Because it isn't in their eyes in that picture. The look in that picture is the perfect mash-up of here-we-go and dear-god-now-what-do-we-do. That was back when they were humans. Before they became parents. Before the world stuck its big nose and its meaty fist and its grimy foot in the door. They had dreams. She had dreams of being a teacher; he had dreams of being an artist. In a way, both of those dreams came true. She ended up with a captive classroom of five; he became a commercial artist - a sign painter.
How many times over the years have I forgotten that they were humans? Countless. They were my parents. As far as I was concerned, that was their identity and their only identity. Put a seal on it, and call it done. I wonder how many times they sighed heavily and thought, "I wish I was something besides a mother doing something besides housework and raising children. I wish I was still a human." Or. "I wish I was a guy going off to the woods to fish and do artwork and that I didn't have to worry about protecting and feeding these people. I wish I was still a human."

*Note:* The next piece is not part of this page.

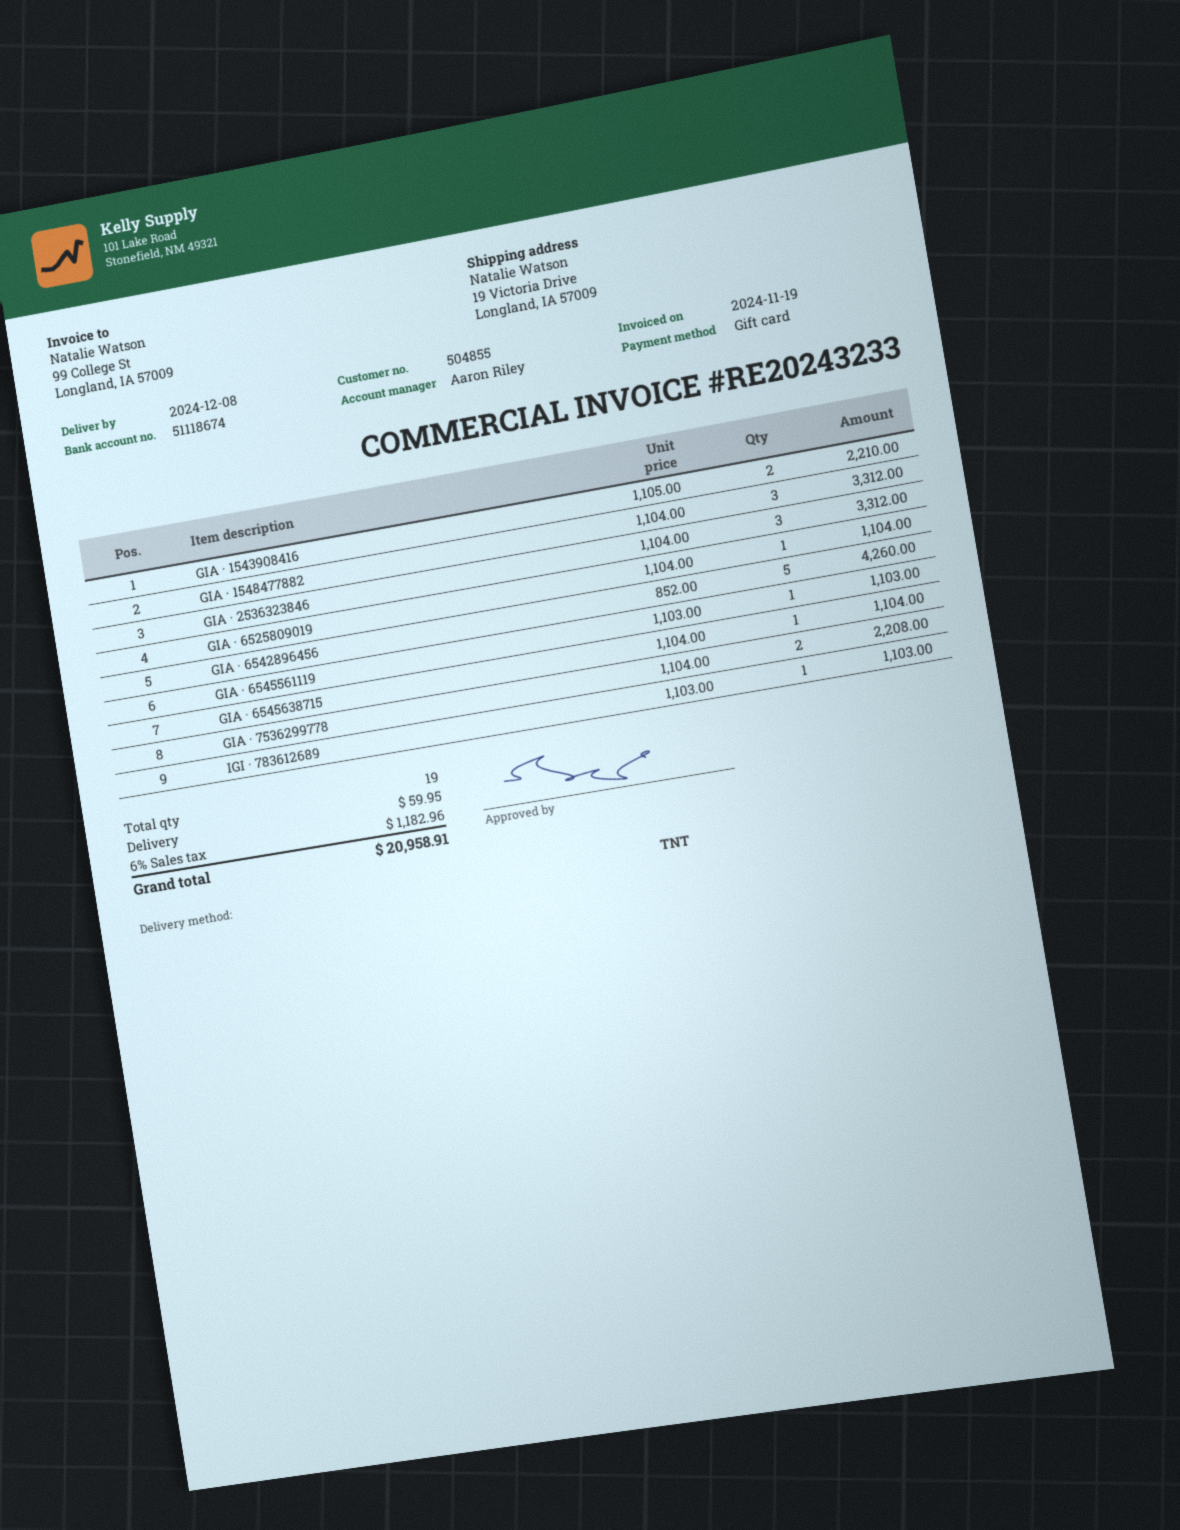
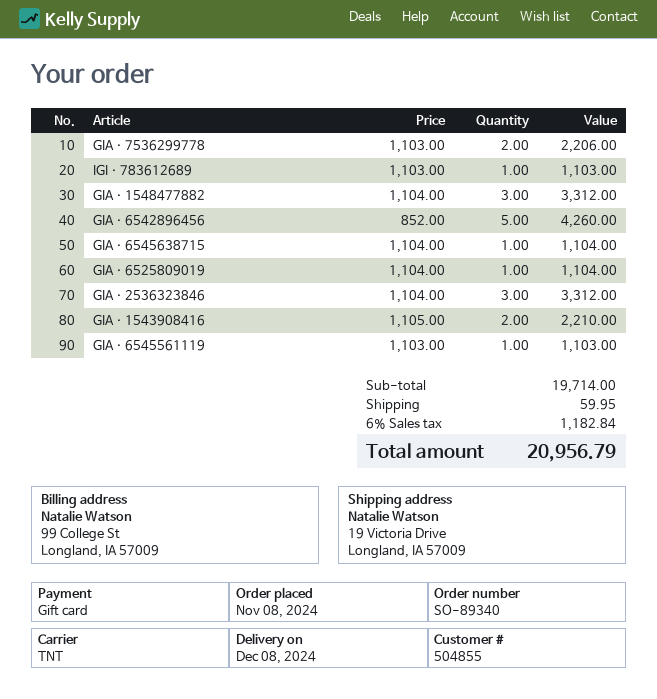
GIA · 7536299778: 2 x 1104.00 = 2208.00 -> 2 x 1103.00 = 2206.00
tax: 6% = 1182.96 -> 6% = 1182.84
total: 20958.91 -> 20956.79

Am I what they expected? After all that.
I know my aged mother is proud of her children, of that there is no doubt. I know my father was too. That's not in question. Was this person, the one sitting here typing at you, was she in any of the imagery of some distant future? I just wonder about that. That's all.
I found myself delving further back. There's an old adage that says you can't know where you're going if you don't know where you come from. I traced a line back to my father's great great great grandparents - the Blacks in my lineage who first came to this country from Ireland, Archibald and Sarah. They would have been young, early 20s at best. Yes, back when they were humans. They came on a promise of land that they could own and work themselves and upon which they could build a family.
Am I what they expected?
Are any of us ever?
Yet we, as Lionel Ritchie once said of his own heritage, "stand on the shoulders of greatness." Never mind the personalities that didn't always see eye to eye, never mind the occasional clash in ideals. Generations sacrificed without once thinking, "There will be a woman named Barb. We're doing this for her." No. They just did it. They persevered through adversity and never wasted time in complacency. They did what had to be done and now, here am I.
I owe a tremendous debt to those who cleared a path. I owe them my own dedication to the work I do. I owe them my own tenacity when faced with impossibilities or inevitabilities. I owe them an authentic life.
I may not be what they expected, those people, back when they were still humans. But I'm determined to make sure they're at least pleasantly surprised.